Alisha doesn’t wear a hijab, but some of her friends do. She’s worried about them, and herself. “They refuse to take it off, which I appreciate,” she says. “It’s scary. It would make sense if they said they didn’t want to wear it anymore. But it’s really empowering that they’re staying strong and keeping it on.”

I’ve always admired activists like Alisha who find their voice when they’re young, who refuse to be cowed or silenced. They’re all over the world now, taking governments to court over climate policies, or demanding a reckoning on racial justice. They make a lot of us old folk uncomfortable, because they have the energy and vision to shape a different world. It’s like we took a perfectly good car, smashed it up, and left them the smoking ruin to rebuild from scratch.

It seems, in other words, rather unfair to leave the cleanup to those who didn’t make the mess. When it comes to the subject of Islamophobia, in particular, there’s a huge amount that could be done, and leadership that could be taken – but the adults in the room are dropping the ball.

For example, the federal Conservative party has a shameful history in the past decade of trying to drum up fears around Muslim Canadians for political gain: Think of the “barbaric cultural practices” hotline from the 2015 campaign trail, or the niqab ban during citizenship ceremonies, or the fact that most Tory MPs voted against the innocuous anti-Islamophobia motion in Parliament in 2017.

In the wake of the London attack, two Tory MPs, Tim Uppal and Michelle Rempel Garner, came forward to apologize for not pushing back against those policies. But Alberta Premier Jason Kenney, the former federal immigration minister, has not only not apologized, he’s denied having anything to do with the niqab ban that happened on his watch. Adults are supposed to own up to their mistakes. Unless, I suppose, they don’t view them as mistakes at all.

Then there is the politically fraught matter of Quebec’s Bill 21, a hot potato if ever there was one. The bill that bans many civil servants from wearing religious symbols at work has disproportionately affected Muslim women, and is viewed as harmful outside the province as well. Transport Minister Omar Alghabra recently called the bill “state-sanctioned discrimination,” but his boss Justin Trudeau has never said anything equally forceful. Instead the Prime Minister has danced around the harm the bill causes, making noises about respecting the will of Quebec voters. I think this is called wanting to have your electoral cake and eat it too.
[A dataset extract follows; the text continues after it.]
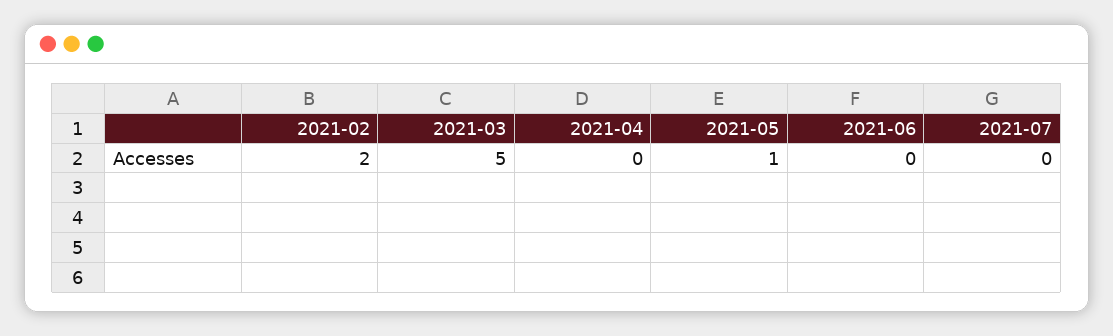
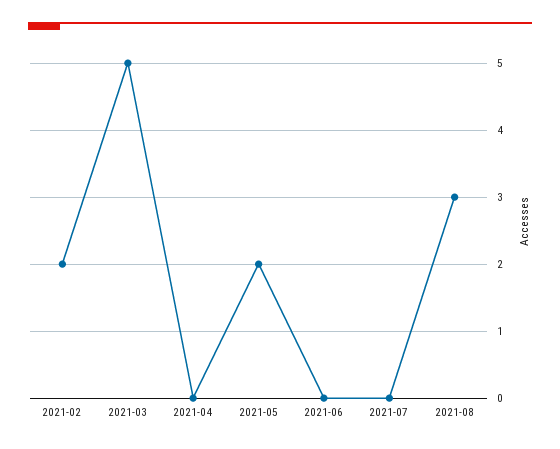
2021-05: 1 -> 2
2021-08: none -> 3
It’s hard being an adult, I get it. We’re always afraid of losing something – a job, status, control over a provincial or federal legislature. Let’s return to Alisha for a moment, who speaks up despite the fact that it brings potentially frightening consequences for her, both online and in real life.

The first time she published an article about Islamophobia, she was shaking. Alisha has a good philosophy to mitigate her anxiety, which adults might want to think about: “The important thing is not to let your fear control your mind, have your mind control your fear. Our identity is worth it. It’s worth fighting for.”